(GIVEN ENTRIES begins)

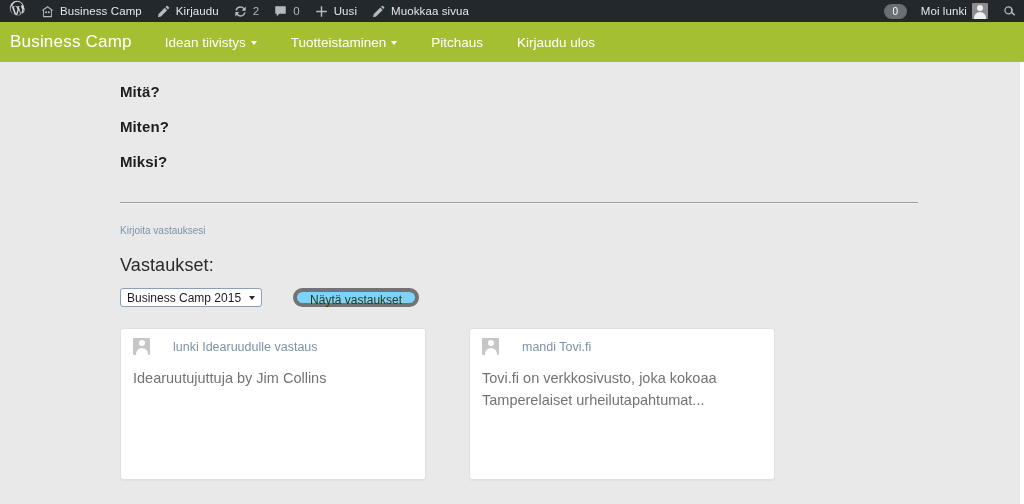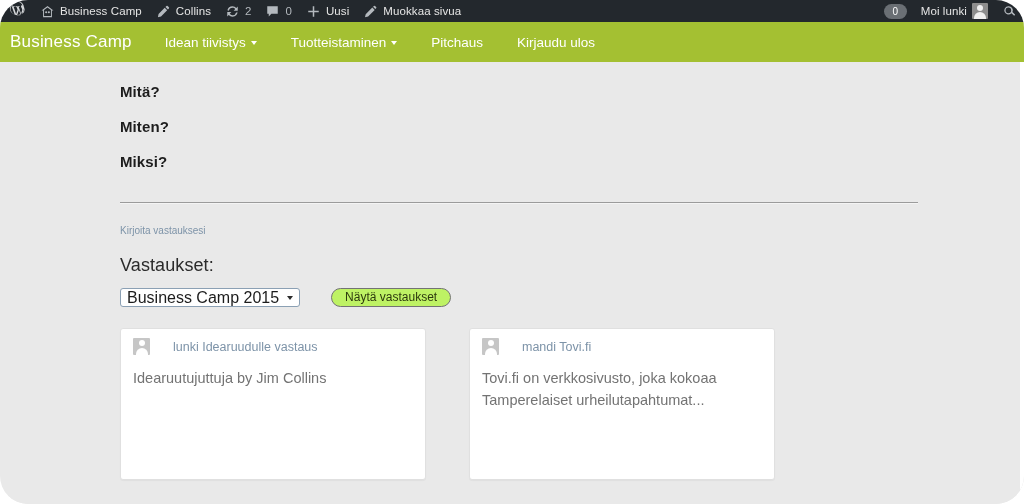--- a/index.html
+++ b/index.html
@@ -21,7 +21,6 @@
     height: 504px;
     background: #e9e9e9;
     overflow: hidden;
-    border-radius: 28px;
   }
 
   

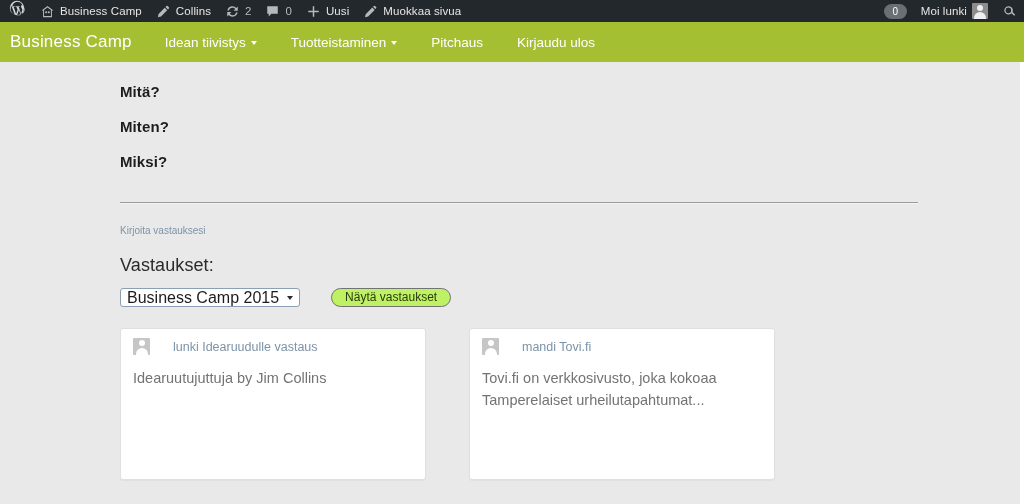--- a/index.html
+++ b/index.html
@@ -332,7 +332,7 @@
               <path d="M13.9 2.8l-1.3 1.3 3.3 3.3 1.3-1.3a1.2 1.2 0 000-1.7l-1.6-1.6a1.2 1.2 0 00-1.7 0zM11.6 5.1L3.4 13.3 2.5 17.5l4.2-.9 8.2-8.2-3.3-3.3z"></path>
             </svg>
         </span>
-        <span class="ab-label">Collins</span>
+        <span class="ab-label">Kirjaudu</span>
       </div>
 
       <div class="ab-item">

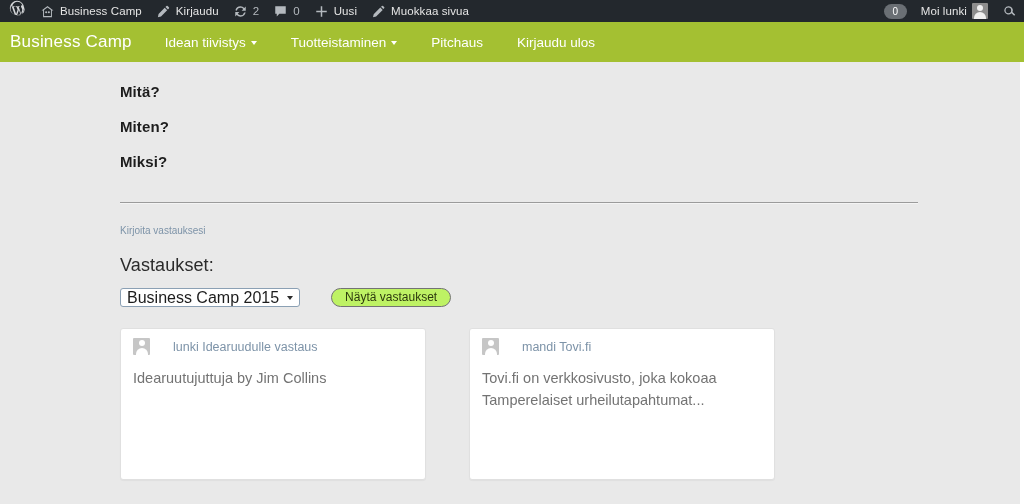--- a/index.html
+++ b/index.html
@@ -200,7 +200,7 @@
     border: 1px solid #8ba0b4;
     border-radius: 3px;
     padding: 0 20px 0 6px;
-    font-size: 16px;
+    font-size: 12px;
     color: #1c1c1c;
     cursor: pointer;
     white-space: nowrap;

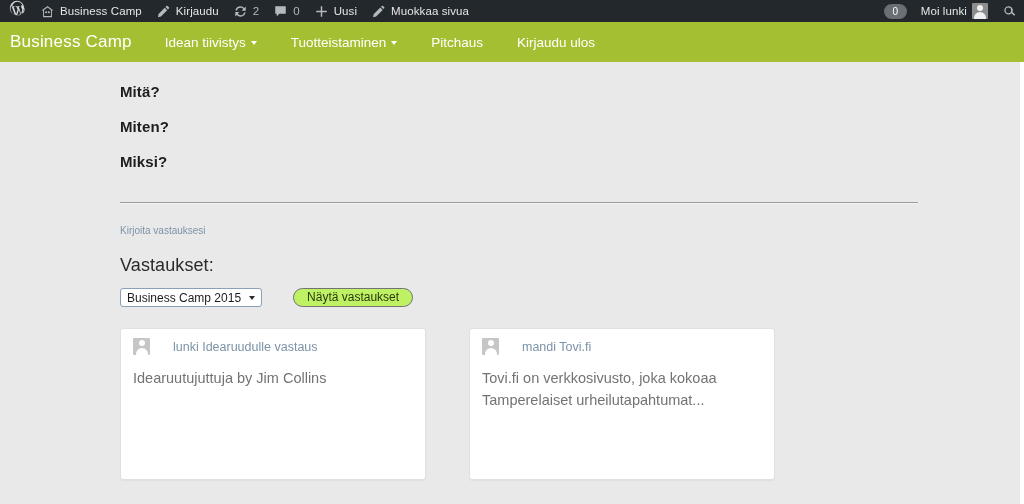--- a/index.html
+++ b/index.html
@@ -217,8 +217,8 @@
   }
   .showbtn {
     margin-left: 31px;
-    background: #bef264;
-    border: 1px solid #737373;
+    background: #7dd3fc;
+    border: 4px solid #737373;
     border-radius: 10px;
     color: #2d3a0e;
     font-size: 12px;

(GIVEN ENTRIES ends)

**TASK DETAILS**.
Spot the lines above that mention "size" and copy them.

**WRITTEN SOLUTION**.
-    font-size: 16px;
+    font-size: 12px;
     font-size: 12px;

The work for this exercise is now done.